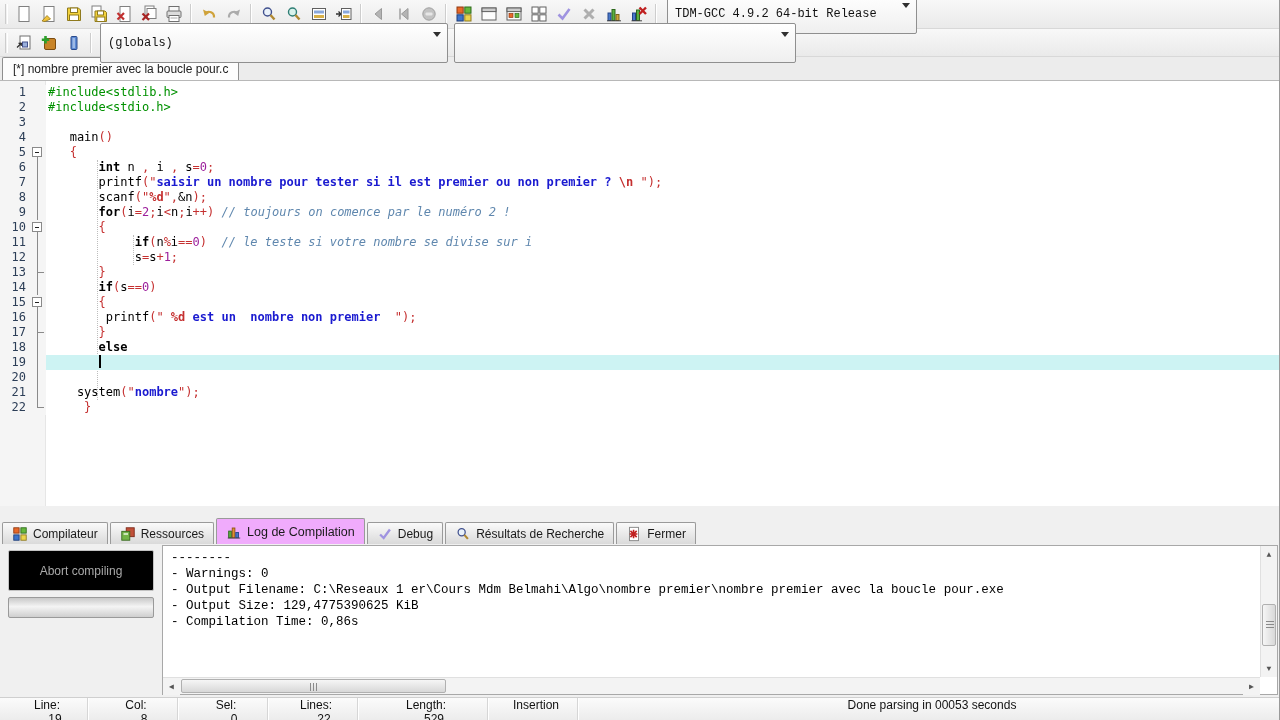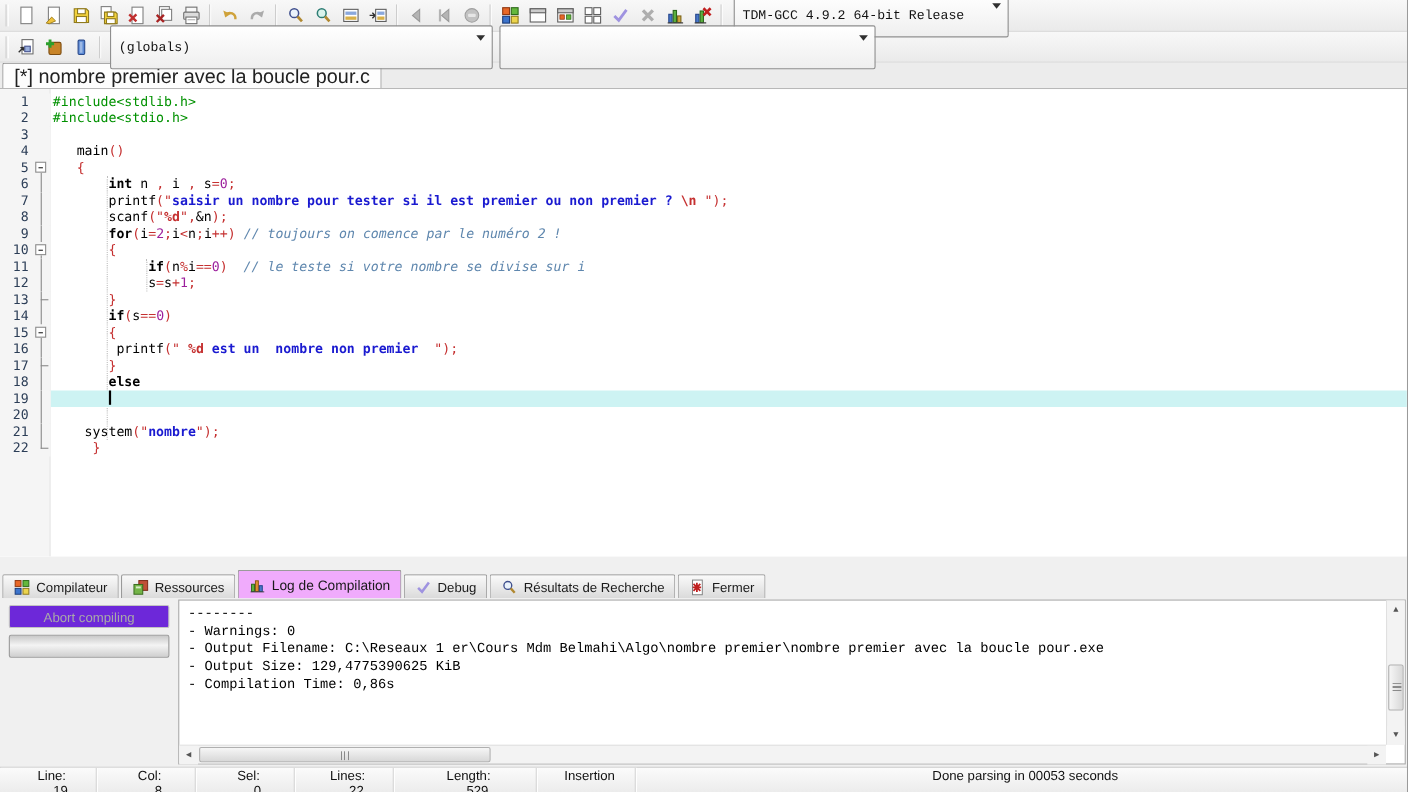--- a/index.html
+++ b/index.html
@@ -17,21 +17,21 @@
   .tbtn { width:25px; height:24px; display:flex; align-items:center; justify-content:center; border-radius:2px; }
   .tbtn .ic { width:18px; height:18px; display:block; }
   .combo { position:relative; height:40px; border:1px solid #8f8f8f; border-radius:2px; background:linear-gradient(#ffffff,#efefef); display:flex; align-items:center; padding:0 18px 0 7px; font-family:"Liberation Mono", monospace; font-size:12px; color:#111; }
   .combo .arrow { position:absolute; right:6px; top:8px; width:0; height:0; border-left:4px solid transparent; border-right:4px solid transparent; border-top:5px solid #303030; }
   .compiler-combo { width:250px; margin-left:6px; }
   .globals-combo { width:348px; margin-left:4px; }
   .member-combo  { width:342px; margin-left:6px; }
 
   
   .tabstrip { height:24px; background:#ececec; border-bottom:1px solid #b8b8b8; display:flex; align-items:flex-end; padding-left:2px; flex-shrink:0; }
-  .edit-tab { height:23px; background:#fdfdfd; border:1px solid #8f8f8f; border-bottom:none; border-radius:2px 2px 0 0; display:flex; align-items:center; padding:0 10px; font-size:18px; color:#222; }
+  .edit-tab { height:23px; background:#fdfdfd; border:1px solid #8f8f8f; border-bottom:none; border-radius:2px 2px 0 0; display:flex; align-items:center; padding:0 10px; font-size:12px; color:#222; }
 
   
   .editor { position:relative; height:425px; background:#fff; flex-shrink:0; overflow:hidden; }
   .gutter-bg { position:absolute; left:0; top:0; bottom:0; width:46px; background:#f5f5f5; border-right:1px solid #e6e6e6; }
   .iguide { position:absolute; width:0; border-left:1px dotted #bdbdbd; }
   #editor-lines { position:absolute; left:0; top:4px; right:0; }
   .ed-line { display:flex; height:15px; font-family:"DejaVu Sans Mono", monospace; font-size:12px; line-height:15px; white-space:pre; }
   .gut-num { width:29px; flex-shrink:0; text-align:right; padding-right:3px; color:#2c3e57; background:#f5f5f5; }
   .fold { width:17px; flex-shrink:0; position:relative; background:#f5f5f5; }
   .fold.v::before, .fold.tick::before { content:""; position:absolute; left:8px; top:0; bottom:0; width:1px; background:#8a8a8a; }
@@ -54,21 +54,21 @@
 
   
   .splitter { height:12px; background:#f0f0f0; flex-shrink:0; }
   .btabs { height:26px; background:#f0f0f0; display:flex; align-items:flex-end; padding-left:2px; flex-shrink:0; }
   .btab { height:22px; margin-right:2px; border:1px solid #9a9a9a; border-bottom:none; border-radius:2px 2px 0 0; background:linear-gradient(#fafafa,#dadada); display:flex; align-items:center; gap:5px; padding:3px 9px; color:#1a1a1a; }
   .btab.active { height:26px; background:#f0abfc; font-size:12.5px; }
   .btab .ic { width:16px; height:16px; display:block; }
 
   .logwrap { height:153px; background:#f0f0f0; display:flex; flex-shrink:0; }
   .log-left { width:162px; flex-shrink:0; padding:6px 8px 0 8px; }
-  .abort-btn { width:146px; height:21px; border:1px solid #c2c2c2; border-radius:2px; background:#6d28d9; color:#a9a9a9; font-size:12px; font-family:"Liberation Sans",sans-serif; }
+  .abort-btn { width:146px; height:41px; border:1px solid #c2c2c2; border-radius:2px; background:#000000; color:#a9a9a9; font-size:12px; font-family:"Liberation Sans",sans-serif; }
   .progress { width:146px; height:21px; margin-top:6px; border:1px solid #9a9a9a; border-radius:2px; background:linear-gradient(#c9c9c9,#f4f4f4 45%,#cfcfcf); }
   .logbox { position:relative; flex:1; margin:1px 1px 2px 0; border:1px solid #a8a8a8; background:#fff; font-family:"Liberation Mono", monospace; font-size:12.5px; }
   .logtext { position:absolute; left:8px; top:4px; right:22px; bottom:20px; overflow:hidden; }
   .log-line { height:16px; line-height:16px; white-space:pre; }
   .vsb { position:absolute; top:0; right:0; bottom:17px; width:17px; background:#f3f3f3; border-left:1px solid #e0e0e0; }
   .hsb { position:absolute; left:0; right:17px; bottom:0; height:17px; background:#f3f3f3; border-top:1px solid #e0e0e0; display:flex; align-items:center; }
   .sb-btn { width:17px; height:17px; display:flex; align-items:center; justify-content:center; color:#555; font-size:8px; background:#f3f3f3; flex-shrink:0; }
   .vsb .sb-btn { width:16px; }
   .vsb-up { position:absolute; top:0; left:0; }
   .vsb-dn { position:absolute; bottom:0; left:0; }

#####

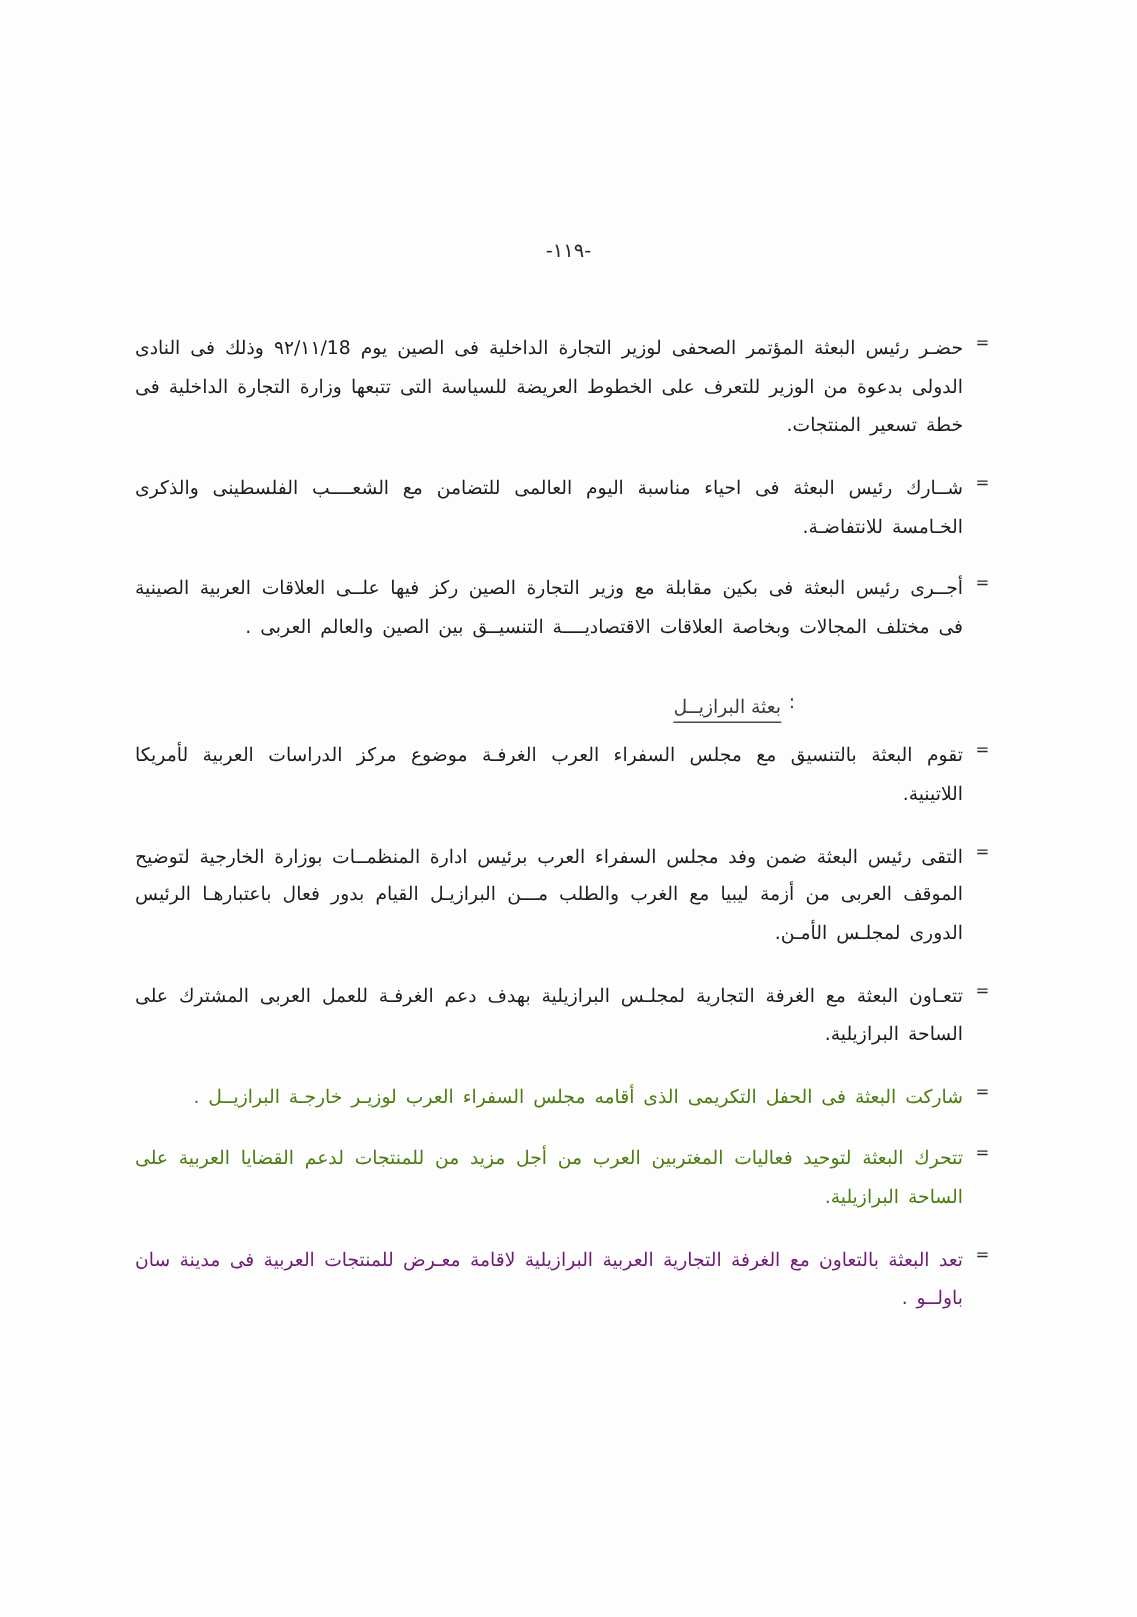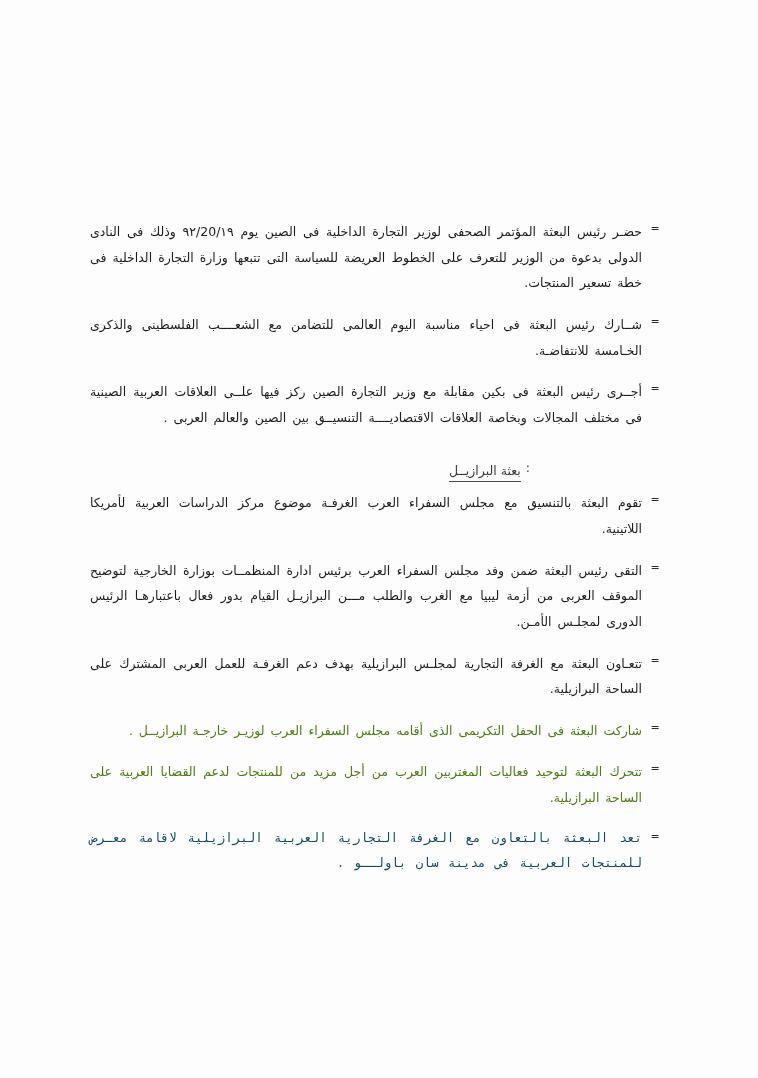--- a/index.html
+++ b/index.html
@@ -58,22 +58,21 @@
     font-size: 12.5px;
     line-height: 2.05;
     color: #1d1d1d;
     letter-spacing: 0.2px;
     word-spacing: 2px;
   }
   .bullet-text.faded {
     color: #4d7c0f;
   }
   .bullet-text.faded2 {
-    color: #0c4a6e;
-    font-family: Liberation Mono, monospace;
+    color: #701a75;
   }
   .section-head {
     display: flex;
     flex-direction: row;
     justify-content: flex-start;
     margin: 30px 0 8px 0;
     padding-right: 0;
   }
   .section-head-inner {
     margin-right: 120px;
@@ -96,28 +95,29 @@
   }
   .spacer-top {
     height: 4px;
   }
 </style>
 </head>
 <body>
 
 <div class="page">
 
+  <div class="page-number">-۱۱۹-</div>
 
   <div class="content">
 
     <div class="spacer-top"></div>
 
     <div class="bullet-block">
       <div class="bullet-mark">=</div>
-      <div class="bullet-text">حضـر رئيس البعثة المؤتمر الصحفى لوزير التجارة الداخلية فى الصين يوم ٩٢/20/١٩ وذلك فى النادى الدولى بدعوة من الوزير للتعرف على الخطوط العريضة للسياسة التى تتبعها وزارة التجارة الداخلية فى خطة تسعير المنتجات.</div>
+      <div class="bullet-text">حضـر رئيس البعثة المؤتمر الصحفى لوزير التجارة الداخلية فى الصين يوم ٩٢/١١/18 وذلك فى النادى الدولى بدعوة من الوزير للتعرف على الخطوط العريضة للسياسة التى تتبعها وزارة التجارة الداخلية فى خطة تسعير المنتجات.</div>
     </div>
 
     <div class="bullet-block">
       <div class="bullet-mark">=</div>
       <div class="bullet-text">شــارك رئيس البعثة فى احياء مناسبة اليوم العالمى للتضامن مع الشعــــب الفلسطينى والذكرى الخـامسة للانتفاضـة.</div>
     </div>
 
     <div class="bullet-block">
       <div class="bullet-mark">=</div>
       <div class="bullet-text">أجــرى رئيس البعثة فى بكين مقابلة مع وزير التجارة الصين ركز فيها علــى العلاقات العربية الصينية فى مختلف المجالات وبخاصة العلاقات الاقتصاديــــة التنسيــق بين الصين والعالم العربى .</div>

#####

**TASK DETAILS:** Print exactly the lines above from the one with "position:absolute; top:0; left:0;" to the one with "position:absolute; bottom:0; left:0;", including both.

**SOLUTION FOR THIS PROBLEM:**
   .vsb-up { position:absolute; top:0; left:0; }
   .vsb-dn { position:absolute; bottom:0; left:0; }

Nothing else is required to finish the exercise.